Susheela Raman
C’est une histoire qui n’en finit pas. Il y a eu plusieurs réactions tout au long de la semaine concernant ce qu’on pourrait appeler «l’épisode Susheela Raman». L’artiste de World Music a donné un concert sold out, le samedi 26 mai, à l’invitation de la firme Immedia. C’est pendant le show que le public a été informé, par l’artiste elle-même, qu’elle n’avait eu le droit d’interpréter les chansons Paal et Ennapane – issues de son album Vel –, celles-ci contenant l’appellation du dieu Muruga. Susheela Raman devait alors demander au public d’observer une minute de silence et d’ajouter que «some tamil groups have objected to us singing Paal». Elle a aussi exprimé son mécontentement sur sa page Facebook. Sur cette même page, nous avons appris qu’un sponsor local s’est même dissocié de l’événement quelques jours après le concert.
Du côté d’Immedia, le directeur Rama Poonoosamy se refuse toujours à tout commentaire, disant qu’il s’expliquera dans le courant de la semaine. Par contre, le ministre des Arts et de la Culture a commenté l’affaire à deux reprises. Mercredi dernier, lors du vernissage du Salon de mai au MGI, il devait déclarer que l’artiste n’aurait pas dû être censurée. Or, vendredi, sa position a changé lors d’une conférence de presse pour laquelle il était accompagné des membres du Mauritius Tamil Centre Trust Fund et de la Tamil Speaking Union. «Nous respectons Susheela Raman, mais les chansons ne font pas l’unanimité parmi la communauté tamoule. J’ai vu personellement ses vidéos sur YouTube (…) Je suis d’accord avec la communauté tamoule (…) Quand un artiste de l’étranger vient se produire chez nous, il faut voir à ce qu’elle ne touche pas les susceptibilités d’une communauté», a déclaré Mookeshwar Choonee
Dangereux pour l’art et l’esprit critique
Le même jour, une plate-forme citoyenne, composée entre autres de Rudy Veeramundar, de Clency Lajoie et de Rajen Valayden, de l’association Right to Live, a exprimé son mécontentement face à cette censure, arguant que les associations socioculturelles sont une menace pour le pays. «Il faut briser ce silence assourdissant. Elles prennent en otage différentes instances du pouvoir», a souligné Rajen Valayden. La plate-forme a annoncé une série de débats sur le sujet dans les collèges et à l’université de Maurice, et prévoit plusieurs consultations avec les partis politiques.
La requête pour la censure des chansons est venue de la Mauritius Tamil Temples Federation. Son président, Menon Murday, s’explique : «La musique n’a pas de frontières. Même dans les mariages, nous ne chantons pas ces chants.

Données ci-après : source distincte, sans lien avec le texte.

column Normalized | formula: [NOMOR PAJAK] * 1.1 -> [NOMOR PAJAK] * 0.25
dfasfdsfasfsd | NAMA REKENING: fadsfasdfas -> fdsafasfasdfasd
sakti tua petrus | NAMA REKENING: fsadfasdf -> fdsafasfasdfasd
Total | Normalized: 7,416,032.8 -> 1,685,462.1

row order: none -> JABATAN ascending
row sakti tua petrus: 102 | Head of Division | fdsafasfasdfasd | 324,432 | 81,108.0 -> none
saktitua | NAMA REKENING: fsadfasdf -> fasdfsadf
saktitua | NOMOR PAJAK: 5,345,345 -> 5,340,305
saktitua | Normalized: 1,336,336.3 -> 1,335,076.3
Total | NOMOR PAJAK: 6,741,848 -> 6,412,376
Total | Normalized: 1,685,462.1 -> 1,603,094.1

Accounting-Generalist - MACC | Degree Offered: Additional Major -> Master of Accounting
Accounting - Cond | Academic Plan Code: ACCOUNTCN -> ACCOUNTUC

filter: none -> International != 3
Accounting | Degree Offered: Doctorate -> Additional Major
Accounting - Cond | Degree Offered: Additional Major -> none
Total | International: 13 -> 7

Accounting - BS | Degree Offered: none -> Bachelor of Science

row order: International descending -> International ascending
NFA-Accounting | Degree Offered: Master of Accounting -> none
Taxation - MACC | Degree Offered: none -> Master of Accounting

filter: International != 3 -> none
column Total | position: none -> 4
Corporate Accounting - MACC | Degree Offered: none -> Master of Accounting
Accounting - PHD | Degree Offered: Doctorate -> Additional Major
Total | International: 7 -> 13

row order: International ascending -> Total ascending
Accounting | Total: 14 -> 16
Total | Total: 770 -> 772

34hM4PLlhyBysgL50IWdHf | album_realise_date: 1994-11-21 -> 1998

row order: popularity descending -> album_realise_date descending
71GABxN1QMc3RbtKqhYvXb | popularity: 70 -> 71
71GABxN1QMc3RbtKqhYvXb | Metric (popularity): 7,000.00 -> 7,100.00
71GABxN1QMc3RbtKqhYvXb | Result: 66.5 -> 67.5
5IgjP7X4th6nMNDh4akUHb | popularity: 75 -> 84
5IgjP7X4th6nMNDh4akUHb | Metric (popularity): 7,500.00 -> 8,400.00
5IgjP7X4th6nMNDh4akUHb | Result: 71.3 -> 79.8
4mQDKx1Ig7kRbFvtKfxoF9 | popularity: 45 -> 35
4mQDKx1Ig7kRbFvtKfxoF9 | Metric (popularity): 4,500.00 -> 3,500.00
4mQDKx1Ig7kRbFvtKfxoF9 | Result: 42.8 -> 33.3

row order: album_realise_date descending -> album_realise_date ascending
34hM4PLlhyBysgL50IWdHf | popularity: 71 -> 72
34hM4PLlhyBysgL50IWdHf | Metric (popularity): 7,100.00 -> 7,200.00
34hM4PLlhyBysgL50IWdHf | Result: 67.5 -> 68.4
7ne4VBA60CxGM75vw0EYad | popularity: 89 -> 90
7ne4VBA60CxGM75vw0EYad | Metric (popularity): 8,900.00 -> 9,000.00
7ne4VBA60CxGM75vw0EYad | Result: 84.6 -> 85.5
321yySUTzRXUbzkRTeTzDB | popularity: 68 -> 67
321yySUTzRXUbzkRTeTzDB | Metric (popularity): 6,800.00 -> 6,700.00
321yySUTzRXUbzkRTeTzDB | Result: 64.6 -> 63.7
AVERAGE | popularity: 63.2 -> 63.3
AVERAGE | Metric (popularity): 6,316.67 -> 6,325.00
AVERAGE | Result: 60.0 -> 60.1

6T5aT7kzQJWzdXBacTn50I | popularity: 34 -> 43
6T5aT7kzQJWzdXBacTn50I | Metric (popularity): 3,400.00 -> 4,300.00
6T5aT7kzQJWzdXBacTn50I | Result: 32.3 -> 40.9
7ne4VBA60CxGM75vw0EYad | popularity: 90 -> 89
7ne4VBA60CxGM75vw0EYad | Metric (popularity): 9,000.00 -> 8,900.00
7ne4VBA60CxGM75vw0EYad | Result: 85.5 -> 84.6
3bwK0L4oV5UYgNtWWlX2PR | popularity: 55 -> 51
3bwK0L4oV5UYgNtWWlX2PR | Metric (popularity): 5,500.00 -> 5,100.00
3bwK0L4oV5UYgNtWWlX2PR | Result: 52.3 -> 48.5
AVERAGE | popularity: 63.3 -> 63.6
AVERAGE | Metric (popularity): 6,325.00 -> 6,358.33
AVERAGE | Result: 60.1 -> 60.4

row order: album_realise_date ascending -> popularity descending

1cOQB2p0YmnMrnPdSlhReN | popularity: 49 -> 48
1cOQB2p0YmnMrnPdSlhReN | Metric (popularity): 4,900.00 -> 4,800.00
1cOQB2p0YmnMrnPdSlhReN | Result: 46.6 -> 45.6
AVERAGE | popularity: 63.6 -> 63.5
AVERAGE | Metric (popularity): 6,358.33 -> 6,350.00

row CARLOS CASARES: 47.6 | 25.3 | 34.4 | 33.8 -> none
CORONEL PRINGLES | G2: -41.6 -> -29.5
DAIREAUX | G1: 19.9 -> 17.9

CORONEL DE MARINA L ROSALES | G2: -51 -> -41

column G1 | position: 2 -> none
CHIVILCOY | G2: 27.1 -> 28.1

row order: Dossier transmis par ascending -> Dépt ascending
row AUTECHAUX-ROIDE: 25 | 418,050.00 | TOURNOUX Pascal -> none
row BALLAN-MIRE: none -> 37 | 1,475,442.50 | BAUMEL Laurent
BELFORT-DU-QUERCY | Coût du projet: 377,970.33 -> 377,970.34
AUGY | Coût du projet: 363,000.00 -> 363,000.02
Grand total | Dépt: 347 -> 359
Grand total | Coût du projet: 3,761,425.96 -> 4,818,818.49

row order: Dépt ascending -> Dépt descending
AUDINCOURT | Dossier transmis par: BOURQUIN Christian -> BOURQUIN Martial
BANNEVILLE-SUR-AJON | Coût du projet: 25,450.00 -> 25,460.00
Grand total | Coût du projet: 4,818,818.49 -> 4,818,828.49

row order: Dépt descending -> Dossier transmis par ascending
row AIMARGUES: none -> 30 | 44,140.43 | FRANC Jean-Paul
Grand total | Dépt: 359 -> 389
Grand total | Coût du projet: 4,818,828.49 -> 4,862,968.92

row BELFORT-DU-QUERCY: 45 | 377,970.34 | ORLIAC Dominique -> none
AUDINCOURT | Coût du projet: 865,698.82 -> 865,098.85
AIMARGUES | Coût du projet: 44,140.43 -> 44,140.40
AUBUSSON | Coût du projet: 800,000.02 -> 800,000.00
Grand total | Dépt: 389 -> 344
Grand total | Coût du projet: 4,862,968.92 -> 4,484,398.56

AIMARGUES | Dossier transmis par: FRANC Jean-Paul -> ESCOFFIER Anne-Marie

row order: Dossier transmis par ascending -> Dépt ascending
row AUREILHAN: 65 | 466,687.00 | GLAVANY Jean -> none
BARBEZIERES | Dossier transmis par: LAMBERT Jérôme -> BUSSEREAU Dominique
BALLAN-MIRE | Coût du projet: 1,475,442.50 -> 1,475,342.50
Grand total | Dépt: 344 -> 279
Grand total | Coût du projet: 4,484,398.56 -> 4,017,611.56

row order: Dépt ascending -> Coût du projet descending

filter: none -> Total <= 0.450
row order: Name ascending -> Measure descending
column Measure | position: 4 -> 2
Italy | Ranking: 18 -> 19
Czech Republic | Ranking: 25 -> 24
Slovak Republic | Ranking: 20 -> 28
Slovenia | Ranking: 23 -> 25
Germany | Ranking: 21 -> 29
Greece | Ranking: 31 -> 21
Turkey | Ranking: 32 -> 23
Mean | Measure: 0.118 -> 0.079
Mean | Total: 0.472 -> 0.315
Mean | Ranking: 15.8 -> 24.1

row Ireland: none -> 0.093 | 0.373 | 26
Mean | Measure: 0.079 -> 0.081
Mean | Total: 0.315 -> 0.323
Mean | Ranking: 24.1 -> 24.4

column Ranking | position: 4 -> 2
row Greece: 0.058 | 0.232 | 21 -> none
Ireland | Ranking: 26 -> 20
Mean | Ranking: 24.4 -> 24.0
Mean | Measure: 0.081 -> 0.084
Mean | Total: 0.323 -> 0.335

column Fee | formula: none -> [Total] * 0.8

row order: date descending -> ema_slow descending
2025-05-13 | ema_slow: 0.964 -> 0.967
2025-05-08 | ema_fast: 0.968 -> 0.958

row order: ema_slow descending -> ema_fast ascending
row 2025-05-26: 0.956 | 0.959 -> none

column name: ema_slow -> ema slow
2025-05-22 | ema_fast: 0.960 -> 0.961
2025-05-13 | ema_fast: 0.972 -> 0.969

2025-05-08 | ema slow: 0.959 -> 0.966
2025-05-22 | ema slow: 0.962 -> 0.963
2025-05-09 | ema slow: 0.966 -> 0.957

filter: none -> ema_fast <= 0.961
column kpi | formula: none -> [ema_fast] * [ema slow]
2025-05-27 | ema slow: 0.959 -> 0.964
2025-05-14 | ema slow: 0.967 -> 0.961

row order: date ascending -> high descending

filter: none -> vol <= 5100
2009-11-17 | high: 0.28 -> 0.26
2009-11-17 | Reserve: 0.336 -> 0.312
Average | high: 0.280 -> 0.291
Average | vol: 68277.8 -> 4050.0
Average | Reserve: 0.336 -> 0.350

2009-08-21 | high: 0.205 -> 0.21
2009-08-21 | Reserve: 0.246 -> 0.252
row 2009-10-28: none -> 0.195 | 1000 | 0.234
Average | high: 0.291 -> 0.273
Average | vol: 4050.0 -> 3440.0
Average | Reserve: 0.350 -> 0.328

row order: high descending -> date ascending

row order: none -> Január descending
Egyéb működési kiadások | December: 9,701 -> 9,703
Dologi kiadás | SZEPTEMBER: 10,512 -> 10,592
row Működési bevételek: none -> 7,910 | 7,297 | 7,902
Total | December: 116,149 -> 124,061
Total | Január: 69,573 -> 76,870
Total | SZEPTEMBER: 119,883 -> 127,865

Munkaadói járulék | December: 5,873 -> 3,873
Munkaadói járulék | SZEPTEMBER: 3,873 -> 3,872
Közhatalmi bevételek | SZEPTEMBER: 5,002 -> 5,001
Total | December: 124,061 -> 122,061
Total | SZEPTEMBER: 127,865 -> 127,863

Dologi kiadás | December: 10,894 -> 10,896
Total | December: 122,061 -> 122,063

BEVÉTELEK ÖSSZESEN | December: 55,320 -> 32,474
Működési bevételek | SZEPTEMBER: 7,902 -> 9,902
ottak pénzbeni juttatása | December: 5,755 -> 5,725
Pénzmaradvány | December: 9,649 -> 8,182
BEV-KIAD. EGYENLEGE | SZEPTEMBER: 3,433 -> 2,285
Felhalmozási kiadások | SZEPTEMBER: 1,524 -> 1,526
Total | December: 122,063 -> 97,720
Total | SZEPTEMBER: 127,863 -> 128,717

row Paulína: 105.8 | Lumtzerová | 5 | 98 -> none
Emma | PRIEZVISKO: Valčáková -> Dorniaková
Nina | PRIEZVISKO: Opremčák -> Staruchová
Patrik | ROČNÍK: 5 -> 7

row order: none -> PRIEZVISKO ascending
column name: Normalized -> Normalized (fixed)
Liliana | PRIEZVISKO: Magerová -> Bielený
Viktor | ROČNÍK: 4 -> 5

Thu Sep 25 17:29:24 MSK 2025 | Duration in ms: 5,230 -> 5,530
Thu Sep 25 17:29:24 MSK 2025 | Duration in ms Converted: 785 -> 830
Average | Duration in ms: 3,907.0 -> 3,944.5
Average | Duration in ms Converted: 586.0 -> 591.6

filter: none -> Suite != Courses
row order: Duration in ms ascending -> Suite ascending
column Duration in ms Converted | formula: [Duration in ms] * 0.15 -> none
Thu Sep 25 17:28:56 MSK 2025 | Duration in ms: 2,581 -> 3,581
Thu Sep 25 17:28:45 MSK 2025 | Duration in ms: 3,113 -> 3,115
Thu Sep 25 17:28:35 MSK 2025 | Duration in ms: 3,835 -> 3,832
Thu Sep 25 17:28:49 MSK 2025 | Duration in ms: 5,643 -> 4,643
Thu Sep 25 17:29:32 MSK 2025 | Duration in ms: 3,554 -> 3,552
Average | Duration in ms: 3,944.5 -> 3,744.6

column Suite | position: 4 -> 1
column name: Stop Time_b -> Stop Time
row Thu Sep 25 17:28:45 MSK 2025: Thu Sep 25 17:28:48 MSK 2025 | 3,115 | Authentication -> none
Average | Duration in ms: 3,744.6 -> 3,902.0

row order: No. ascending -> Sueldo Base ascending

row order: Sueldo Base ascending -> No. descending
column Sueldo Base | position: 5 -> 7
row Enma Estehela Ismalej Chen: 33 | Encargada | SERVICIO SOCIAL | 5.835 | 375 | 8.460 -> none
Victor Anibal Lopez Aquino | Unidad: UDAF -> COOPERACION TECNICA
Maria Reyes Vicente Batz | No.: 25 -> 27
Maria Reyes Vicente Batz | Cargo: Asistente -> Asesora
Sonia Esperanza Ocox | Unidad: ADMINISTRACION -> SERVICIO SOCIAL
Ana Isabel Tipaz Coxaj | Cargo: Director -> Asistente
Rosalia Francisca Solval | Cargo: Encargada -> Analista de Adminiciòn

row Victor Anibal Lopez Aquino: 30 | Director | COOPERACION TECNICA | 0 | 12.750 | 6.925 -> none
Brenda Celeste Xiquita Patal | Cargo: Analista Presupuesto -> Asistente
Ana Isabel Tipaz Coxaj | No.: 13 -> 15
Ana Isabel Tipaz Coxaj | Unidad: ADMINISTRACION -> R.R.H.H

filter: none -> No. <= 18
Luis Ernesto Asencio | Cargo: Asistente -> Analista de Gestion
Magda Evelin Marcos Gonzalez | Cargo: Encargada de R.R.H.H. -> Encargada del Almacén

Ils sont strictement réservés aux kovils. Sinon, on va se retrouver avec des chants pieux même dans les discothèques. Rama Poonoosamy l’a bien pris quand nous lui avons fait la requête, lui aussi étant tamoul.»
Toute l’affaire a fait des mécontents parmi ceux qui aiment beaucoup la chanteuse. Le producteur Percy Yip Tong connaît très bien Susheela Raman, qu’il a rencontrée lors du premier voyage de la chanteuse à l’île Maurice, il y a quelques années. «J’ai envoyé une lettre à la chanteuse où je lui ai fait part de mon soutien et avoué mon mécontentement (…) Si un organisme veut interdire ou qu’il est contre la venue d’un artiste, qu’il fasse un communiqué ou une conférence de presse pour ouvrir un débat», avance Percy Yip Tong.
L’homme de loi Nilen Vencadasmy, d’origine tamoule, est tout aussi remonté : «Elle a chanté ces fameux morceaux partout, même au Tamil Naidu, sans aucun problème de censure. C’est inacceptable qu’ici, il y ait eu une censure.»
Stephan Gua, membre du groupe Etaé, formation qui devait faire un échange musical avec la chanteuse (il n’a finalement pas eu lieu), trouve que «l’art titille les sensibilités, remet les choses en question. N’oublions pas aussi et surtout que nous avons la liberté d’écouter ET de ne pas écouter. Ce qui s’est passé est dangereux pour l’art et l’esprit critique».